§ Task brief
Each line of the data below must be reproduced without any change.

§ Data for the task
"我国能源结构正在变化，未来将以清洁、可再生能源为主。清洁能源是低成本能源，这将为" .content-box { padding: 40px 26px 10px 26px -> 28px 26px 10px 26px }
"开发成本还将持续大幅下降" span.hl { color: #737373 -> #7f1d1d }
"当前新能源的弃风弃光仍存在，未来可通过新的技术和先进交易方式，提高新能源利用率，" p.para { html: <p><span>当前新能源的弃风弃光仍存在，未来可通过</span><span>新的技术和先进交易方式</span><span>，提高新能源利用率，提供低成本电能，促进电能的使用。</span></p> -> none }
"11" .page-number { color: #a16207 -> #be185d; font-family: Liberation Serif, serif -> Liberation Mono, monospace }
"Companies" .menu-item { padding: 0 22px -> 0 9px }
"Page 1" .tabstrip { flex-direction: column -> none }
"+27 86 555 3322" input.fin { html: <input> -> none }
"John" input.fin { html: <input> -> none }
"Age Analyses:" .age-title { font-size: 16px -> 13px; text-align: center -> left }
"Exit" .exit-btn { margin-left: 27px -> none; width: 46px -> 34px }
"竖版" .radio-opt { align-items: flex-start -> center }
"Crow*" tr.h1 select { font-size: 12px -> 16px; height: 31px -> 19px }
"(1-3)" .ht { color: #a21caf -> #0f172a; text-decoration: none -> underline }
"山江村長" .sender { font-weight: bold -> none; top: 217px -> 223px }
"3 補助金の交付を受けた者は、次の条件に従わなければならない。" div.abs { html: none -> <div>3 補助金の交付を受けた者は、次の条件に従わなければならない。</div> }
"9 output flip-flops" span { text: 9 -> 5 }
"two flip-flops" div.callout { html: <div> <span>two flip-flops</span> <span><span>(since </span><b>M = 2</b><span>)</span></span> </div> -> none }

§ Problem solution
"我国能源结构正在变化，未来将以清洁、可再生能源为主。清洁能源是低成本能源，这将为" .content-box { padding: 40px 26px 10px 26px -> 28px 26px 10px 26px }
"开发成本还将持续大幅下降" span.hl { color: #737373 -> #7f1d1d }
"当前新能源的弃风弃光仍存在，未来可通过新的技术和先进交易方式，提高新能源利用率，" p.para { html: <p><span>当前新能源的弃风弃光仍存在，未来可通过</span><span>新的技术和先进交易方式</span><span>，提高新能源利用率，提供低成本电能，促进电能的使用。</span></p> -> none }
"11" .page-number { color: #a16207 -> #be185d; font-family: Liberation Serif, serif -> Liberation Mono, monospace }
"Companies" .menu-item { padding: 0 22px -> 0 9px }
"Page 1" .tabstrip { flex-direction: column -> none }
"+27 86 555 3322" input.fin { html: <input> -> none }
"John" input.fin { html: <input> -> none }
"Age Analyses:" .age-title { font-size: 16px -> 13px; text-align: center -> left }
"Exit" .exit-btn { margin-left: 27px -> none; width: 46px -> 34px }
"竖版" .radio-opt { align-items: flex-start -> center }
"Crow*" tr.h1 select { font-size: 12px -> 16px; height: 31px -> 19px }
"(1-3)" .ht { color: #a21caf -> #0f172a; text-decoration: none -> underline }
"山江村長" .sender { font-weight: bold -> none; top: 217px -> 223px }
"3 補助金の交付を受けた者は、次の条件に従わなければならない。" div.abs { html: none -> <div>3 補助金の交付を受けた者は、次の条件に従わなければならない。</div> }
"9 output flip-flops" span { text: 9 -> 5 }
"two flip-flops" div.callout { html: <div> <span>two flip-flops</span> <span><span>(since </span><b>M = 2</b><span>)</span></span> </div> -> none }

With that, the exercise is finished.